High sugar solution

In a February paper in Nature, researchers led by Ludwig MSK’s Taha Merghoub, Jedd Wolchok and former postdoc Roberta Zappasodi, now at Cornell, described a mechanism by which the immunotherapy CTLA-4 blockade can disable suppressive immune cells to aid the destruction of certain tumors. The researchers used a model system in which tumors are relatively less reliant on burning sugar through glycolysis. In a mouse model of glycolysis-deficient breast tumors, CTLA-4 blockade not only stimulated cancer-targeting T cells but also reprogramed regulatory T cells (Tregs), which suppress anti-cancer immune responses.
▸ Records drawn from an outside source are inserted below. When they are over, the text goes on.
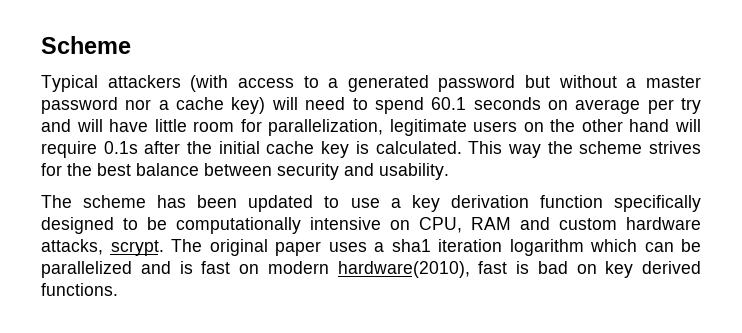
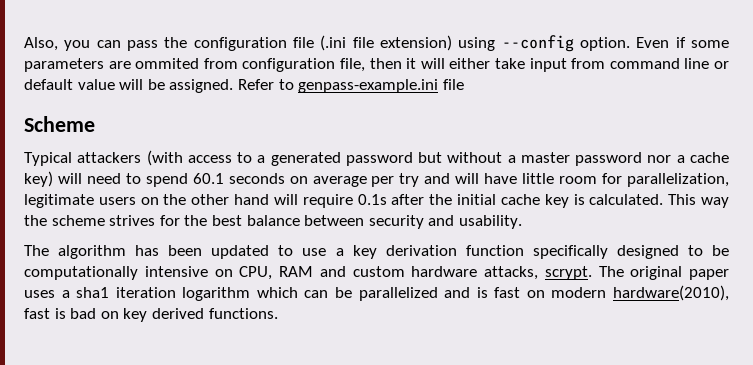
(41, 45) none -> [24,35,729,52] [24,58,730,72] [24,79,464,93] Also, you can pass the configuration file (.ini file extension) using --config option. Even if some parameters are ommited from configuration file, then it will either take input from command line or default value will be assigned. Refer to genpass-example.ini file //
[83,195,147,208] scheme -> [58,245,127,259] algorithm

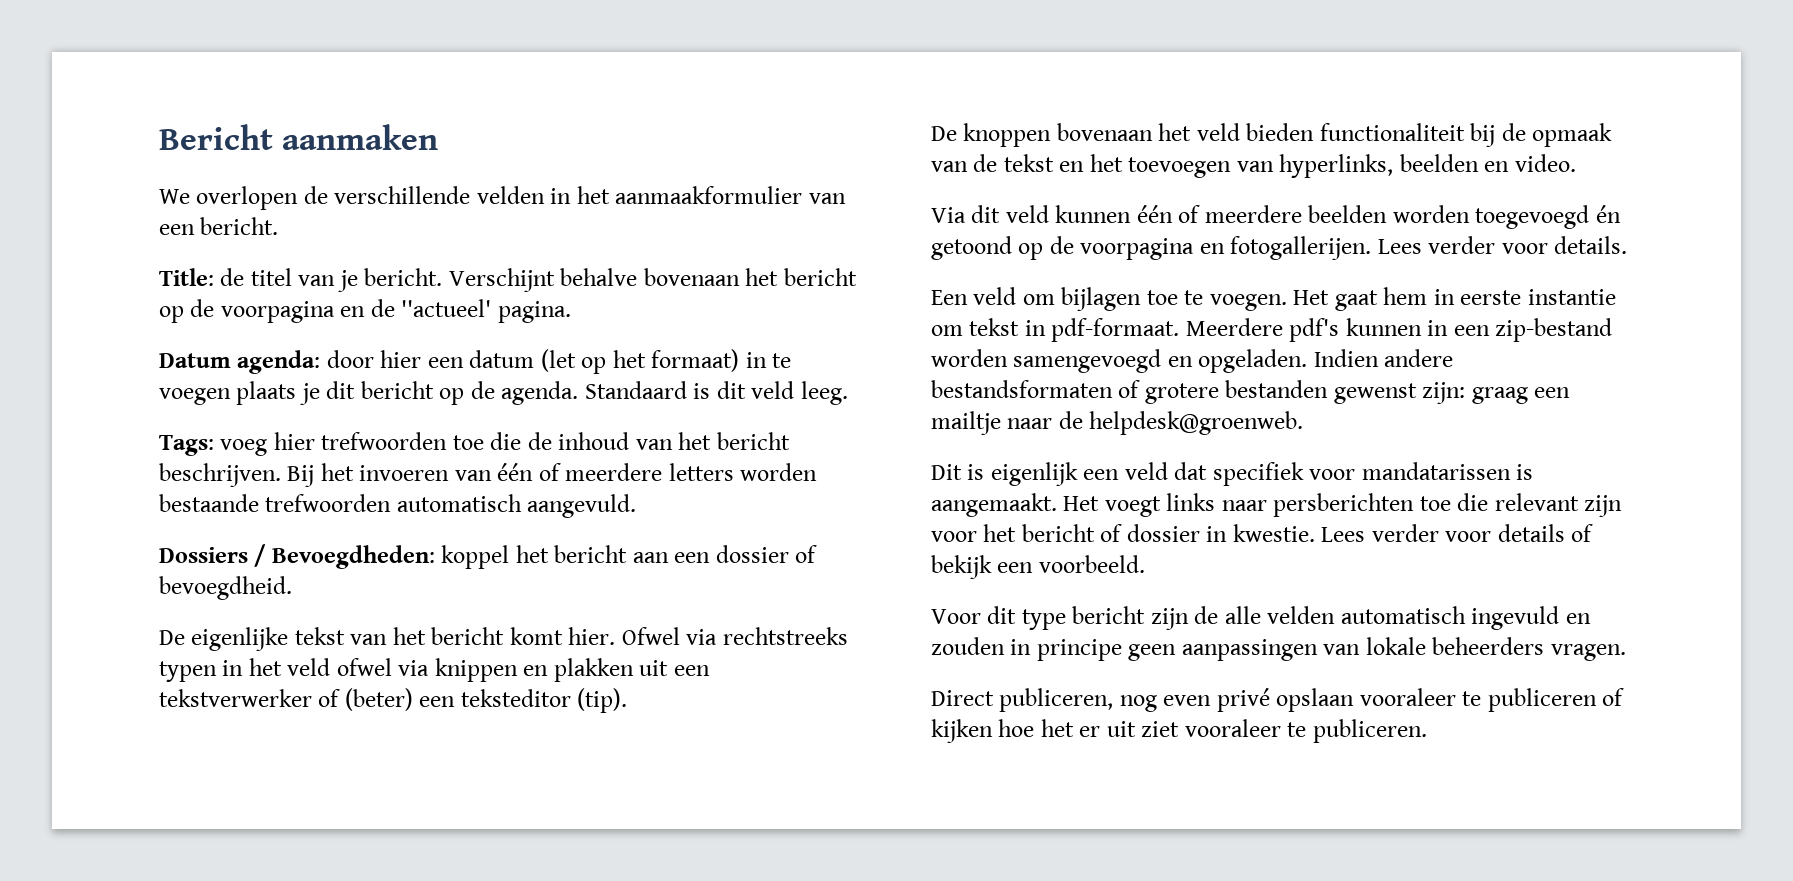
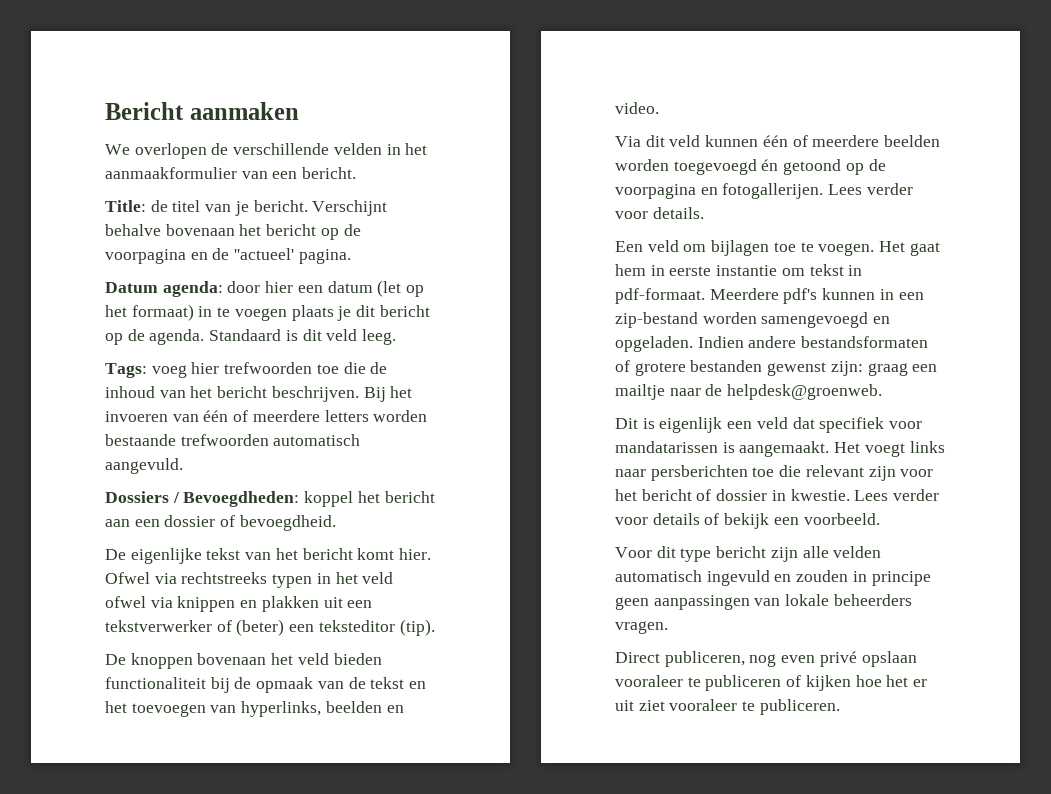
[1194,606,1219,624] de -> (798, 554) none

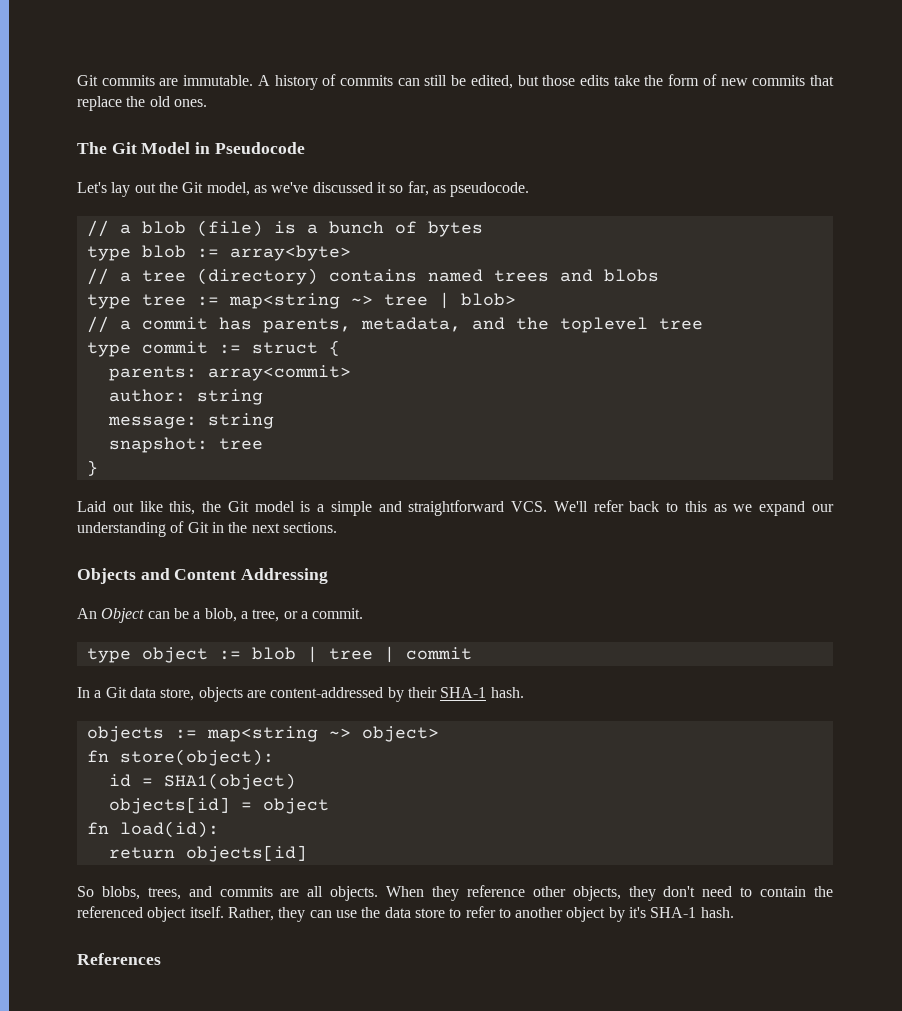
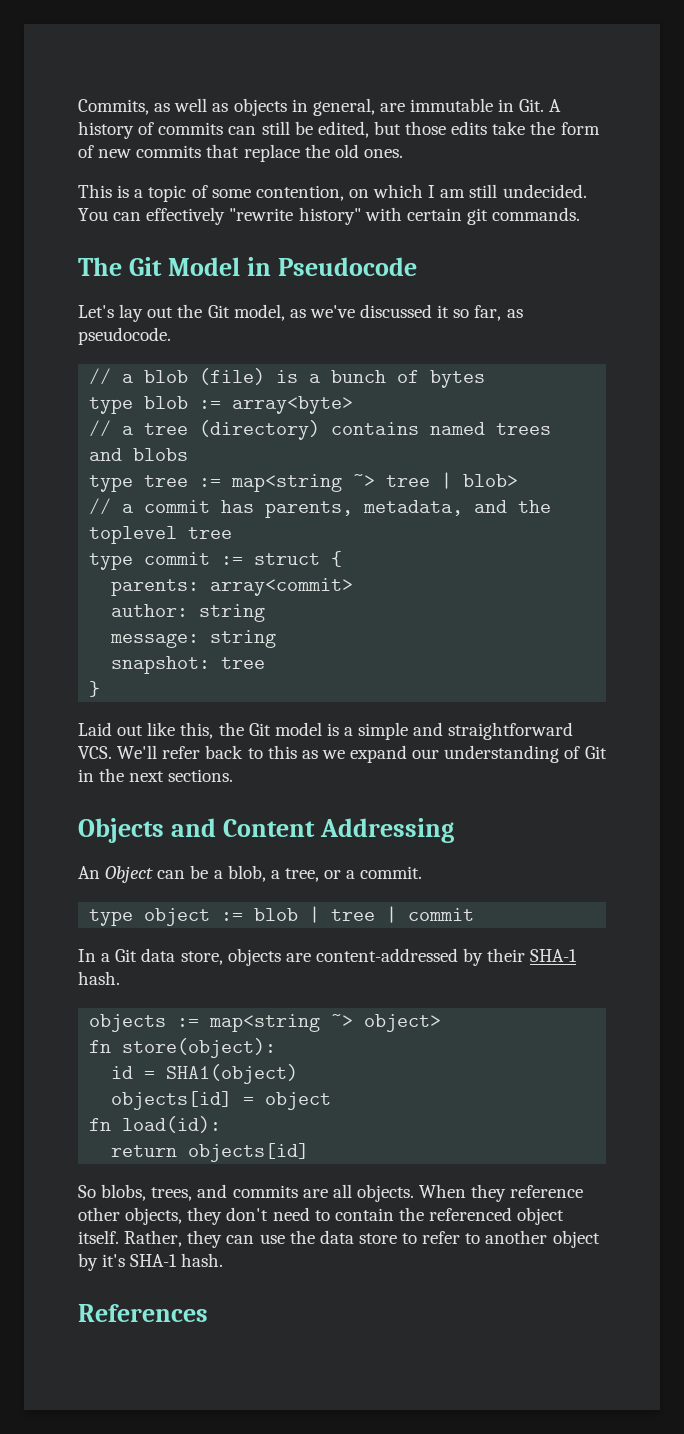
[77,75,254,86] Git commits are immutable. -> [78,98,545,116] Commits, as well as objects in general, are immutable in Git.
(207, 103) none -> [78,184,587,202] [78,207,581,225] // This is a topic of some contention, on which I am still undecided. You can effectively "rewrite history" with certain git commands.

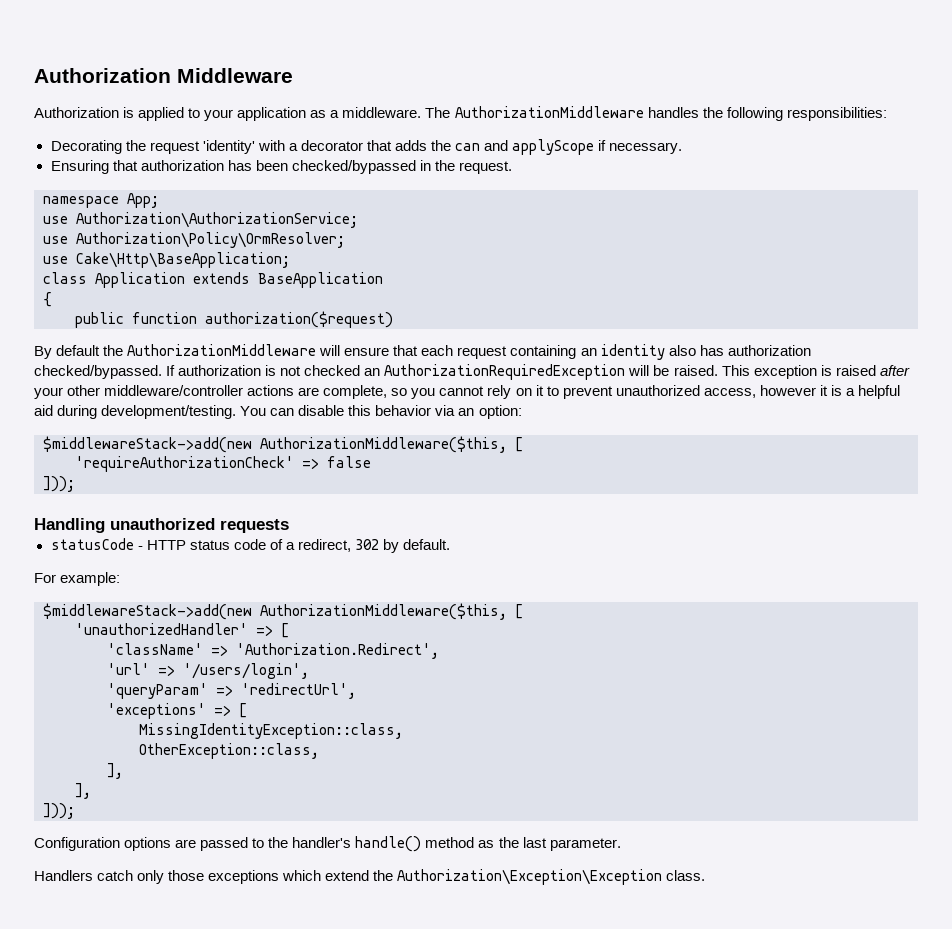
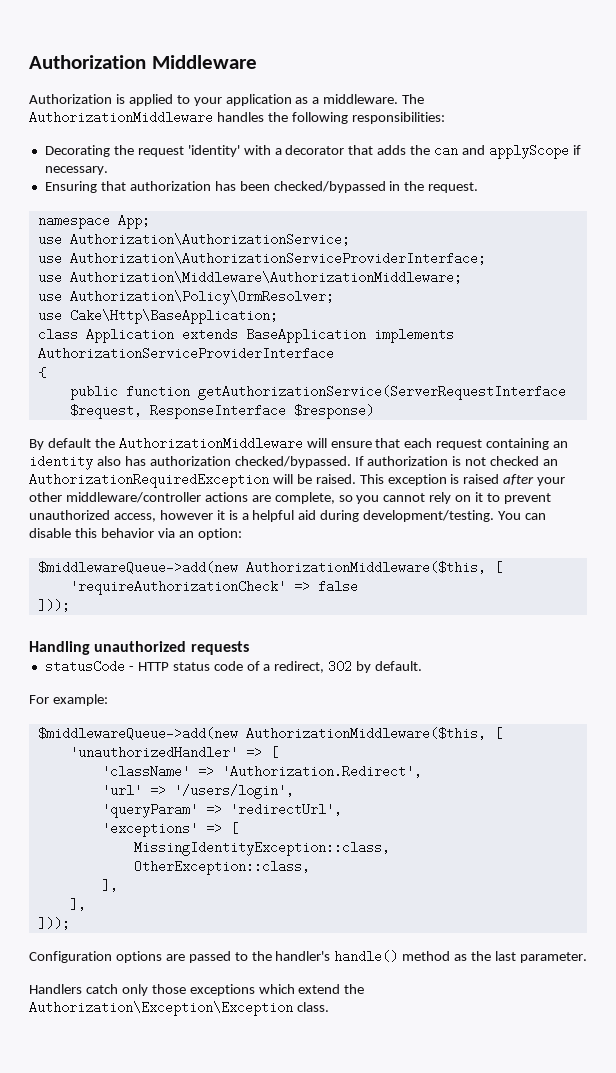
(358, 220) none -> [37,252,486,265] [37,271,462,284] // use Authorization\AuthorizationServiceProviderInterface; // use Authorization\Middleware\AuthorizationMiddleware;
(383, 280) none -> [373,328,454,343] [37,347,334,360] implements AuthorizationServiceProviderInterface
[205,311,393,328] authorization($request) -> [197,385,566,400] [69,404,374,419] getAuthorizationService(ServerRequestInterface $request, ResponseInterface $response)
[43,436,252,453] $middlewareStack->add(new -> [37,561,238,574] $middlewareQueue->add(new
[43,603,252,620] $middlewareStack->add(new -> [37,727,238,740] $middlewareQueue->add(new

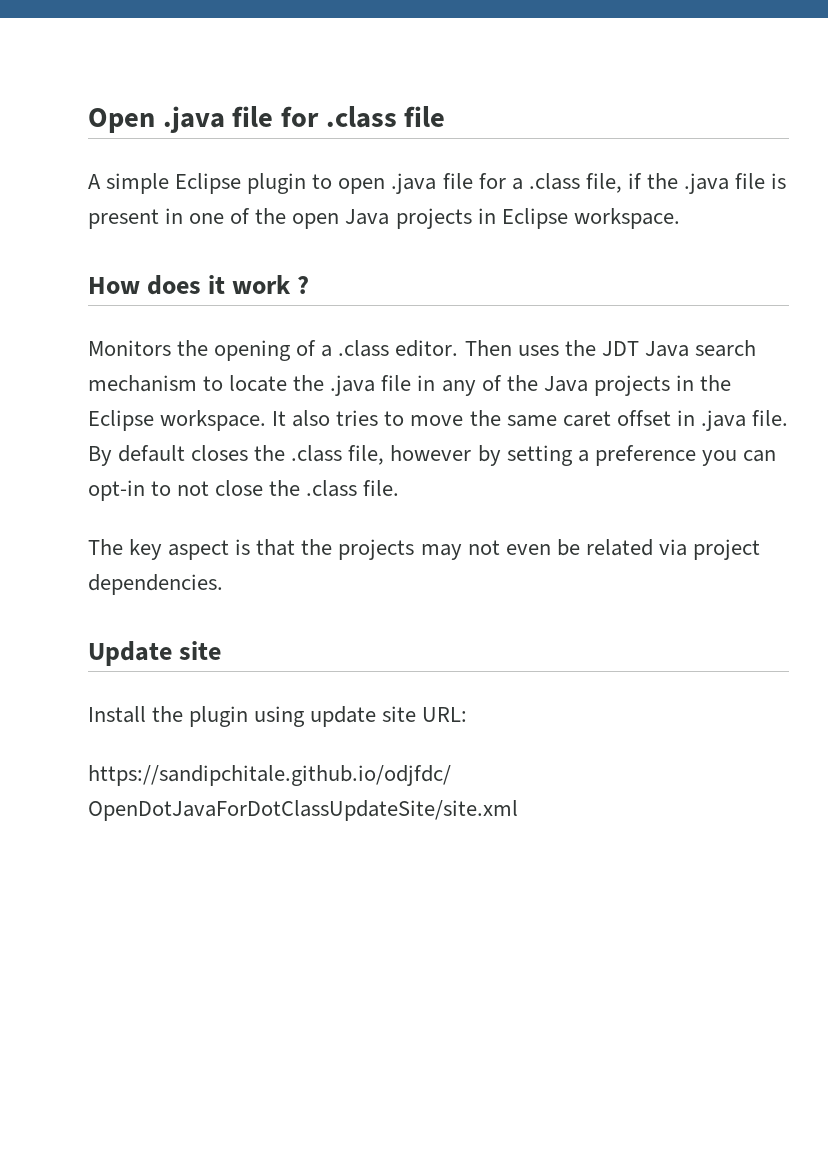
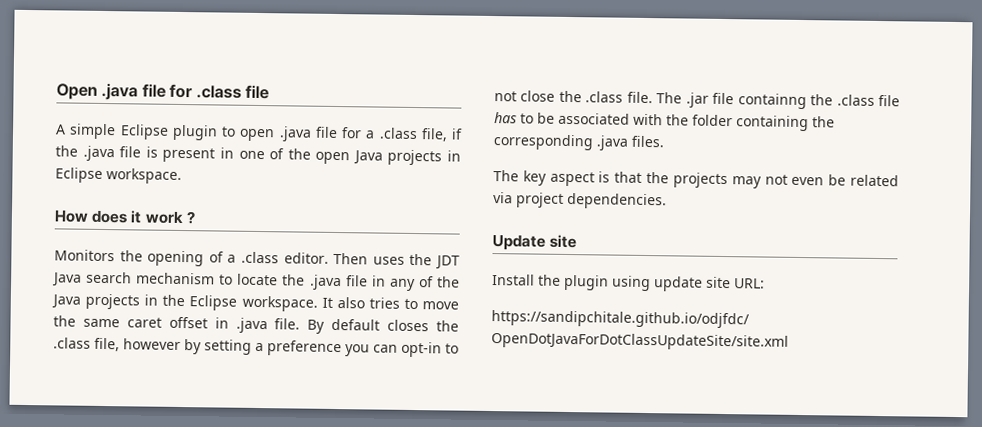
(400, 488) none -> [656,92,900,110] [494,112,835,132] [493,134,665,151] The .jar file containng the .class file has to be associated with the folder containing the corresponding .java files.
CTLA-4 blockade extended the survival of mice in which tumors were surgically removed compared to identically treated mice implanted with glycolysis-competent tumors. The effect correlated with increased infiltration of T cells into tumors and the establishment of a strong immune memory of the cancer in the mice, and Tregs in responsive tumors had lost their suppressive ability and were producing interferon-γ and TNF-α, which are normally produced by killer T cells. The researchers showed that depletion of glucose in the microenvironment by tumor glycolysis reinforces the functional stability of Tregs and described the signaling that destabilizes Tregs in an environment rich in glucose following CTLA-4 blockade. They are now looking for drugs that can suppress glycolysis in tumors to test as therapies in combination with CTLA-4 blockade.